**GOAL OF THE EXERCISE**
If a line below includes the string "Geng", copy it.

**MATERIAL FOR THE TASK**
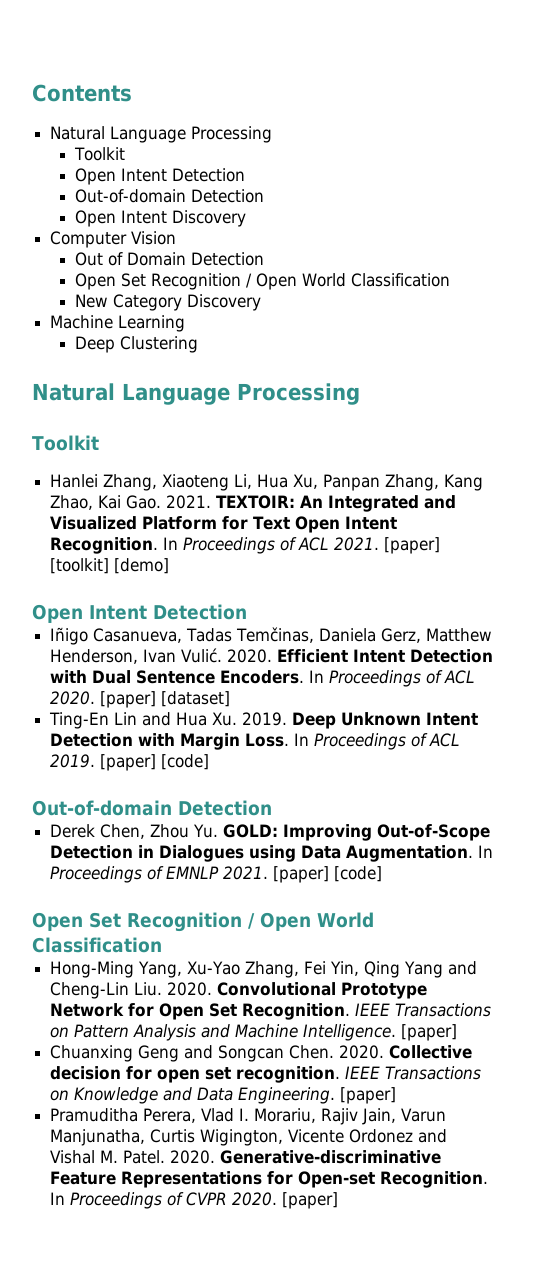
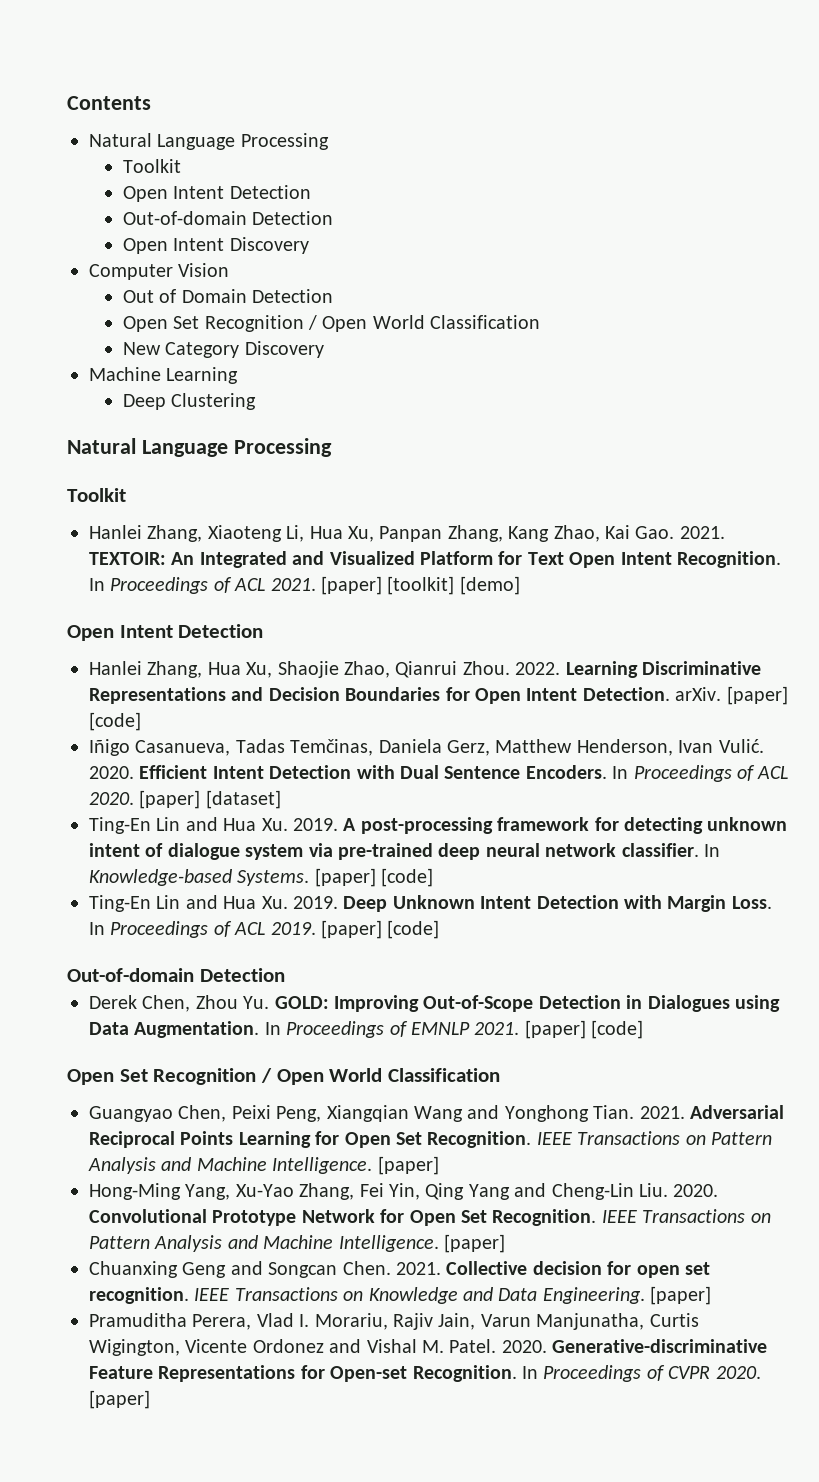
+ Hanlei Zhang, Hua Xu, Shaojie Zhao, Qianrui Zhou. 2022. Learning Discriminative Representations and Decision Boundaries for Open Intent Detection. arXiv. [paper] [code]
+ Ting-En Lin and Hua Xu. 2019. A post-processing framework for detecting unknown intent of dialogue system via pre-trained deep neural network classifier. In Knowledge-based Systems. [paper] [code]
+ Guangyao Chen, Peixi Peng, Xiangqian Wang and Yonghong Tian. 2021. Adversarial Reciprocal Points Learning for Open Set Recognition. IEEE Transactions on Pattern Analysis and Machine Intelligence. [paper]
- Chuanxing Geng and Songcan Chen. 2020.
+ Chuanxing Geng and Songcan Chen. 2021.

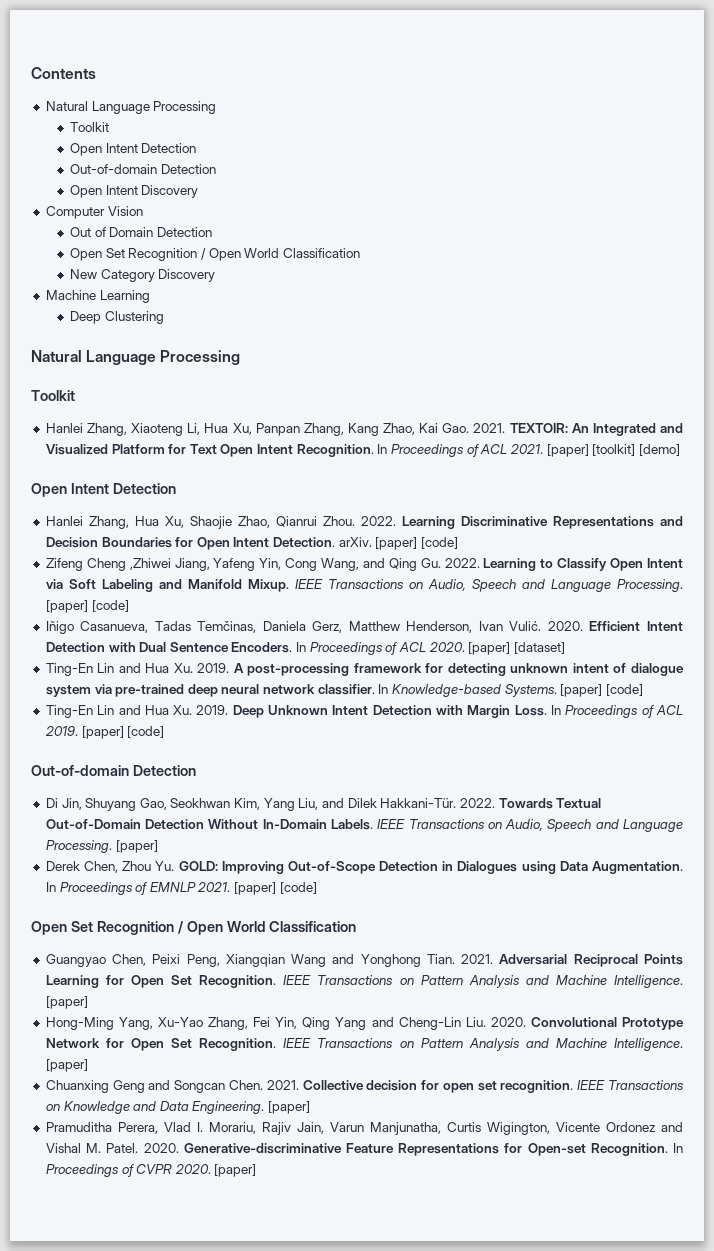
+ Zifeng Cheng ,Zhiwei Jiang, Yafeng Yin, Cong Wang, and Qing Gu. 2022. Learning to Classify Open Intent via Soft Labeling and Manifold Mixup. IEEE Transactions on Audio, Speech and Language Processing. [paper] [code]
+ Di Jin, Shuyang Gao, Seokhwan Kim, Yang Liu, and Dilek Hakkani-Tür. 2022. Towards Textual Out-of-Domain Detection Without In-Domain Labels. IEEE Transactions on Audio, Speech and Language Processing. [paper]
* * *
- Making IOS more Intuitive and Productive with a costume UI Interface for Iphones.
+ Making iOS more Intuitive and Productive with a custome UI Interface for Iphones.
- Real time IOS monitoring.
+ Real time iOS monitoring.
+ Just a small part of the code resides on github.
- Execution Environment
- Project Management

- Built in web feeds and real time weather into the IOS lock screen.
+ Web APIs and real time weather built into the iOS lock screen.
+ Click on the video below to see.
...
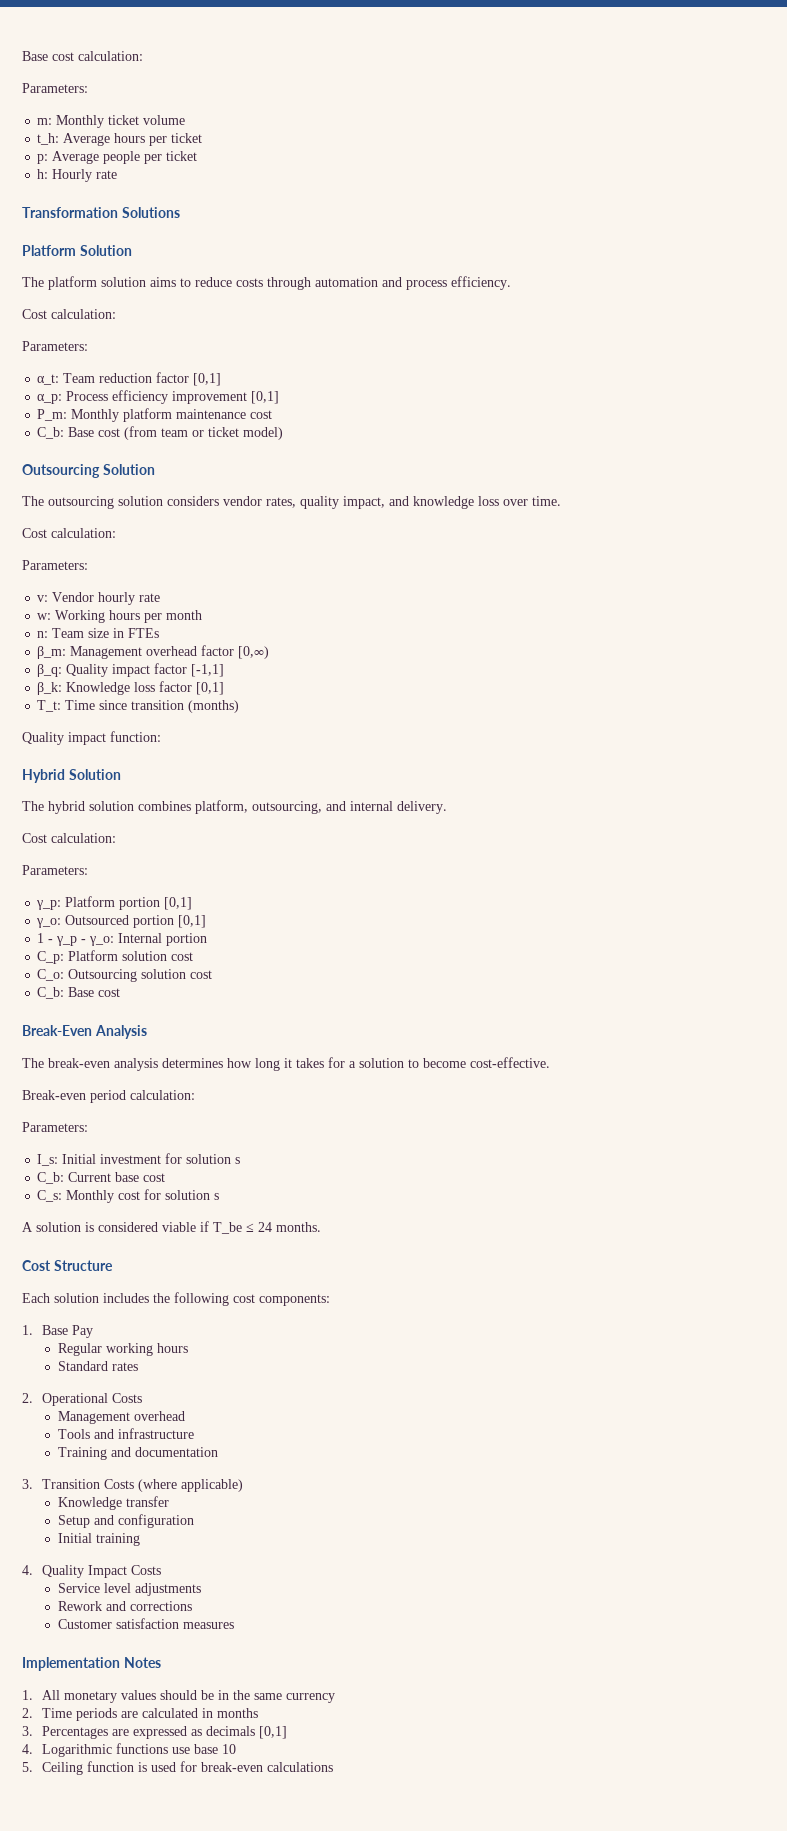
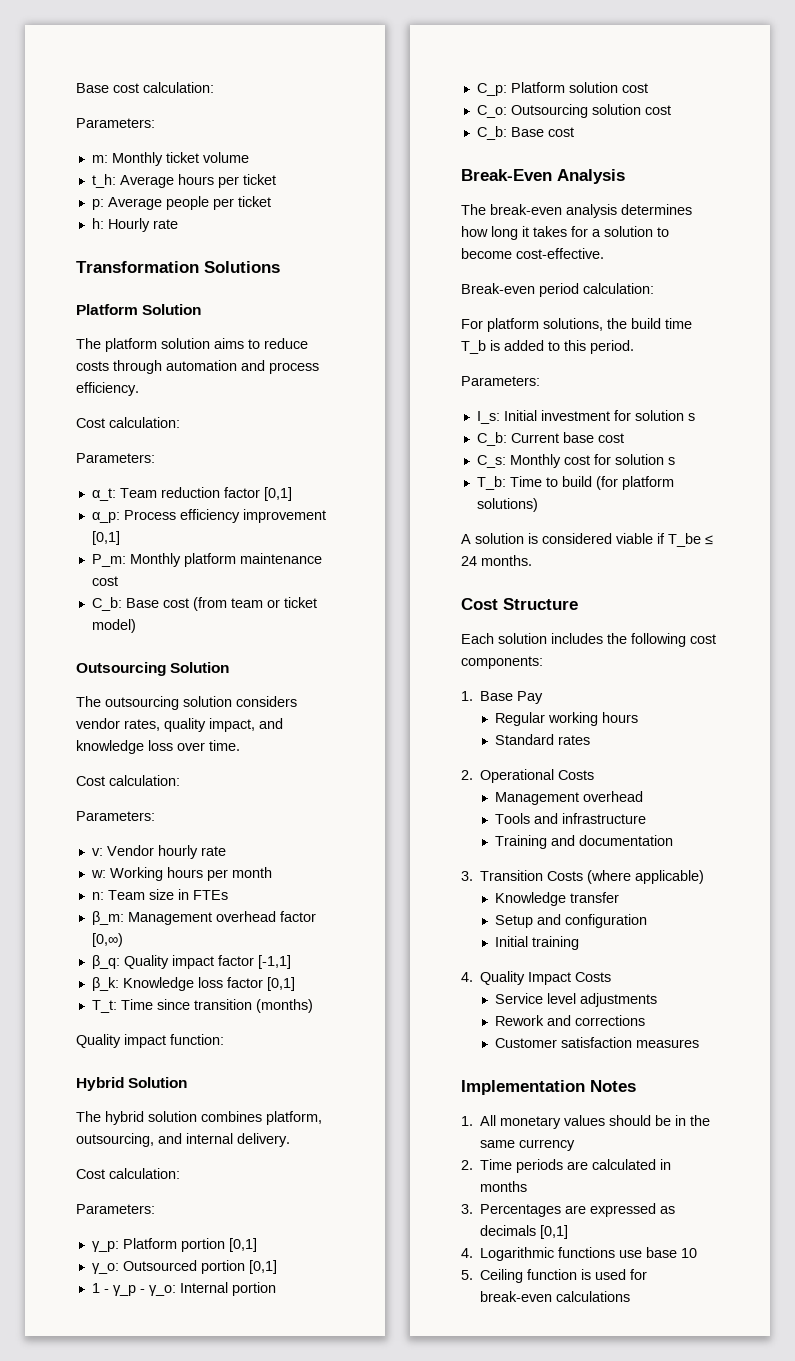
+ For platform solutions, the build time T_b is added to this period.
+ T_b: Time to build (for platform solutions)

**RESULT OF THE TASK**
- Chuanxing Geng and Songcan Chen. 2020.
+ Chuanxing Geng and Songcan Chen. 2021.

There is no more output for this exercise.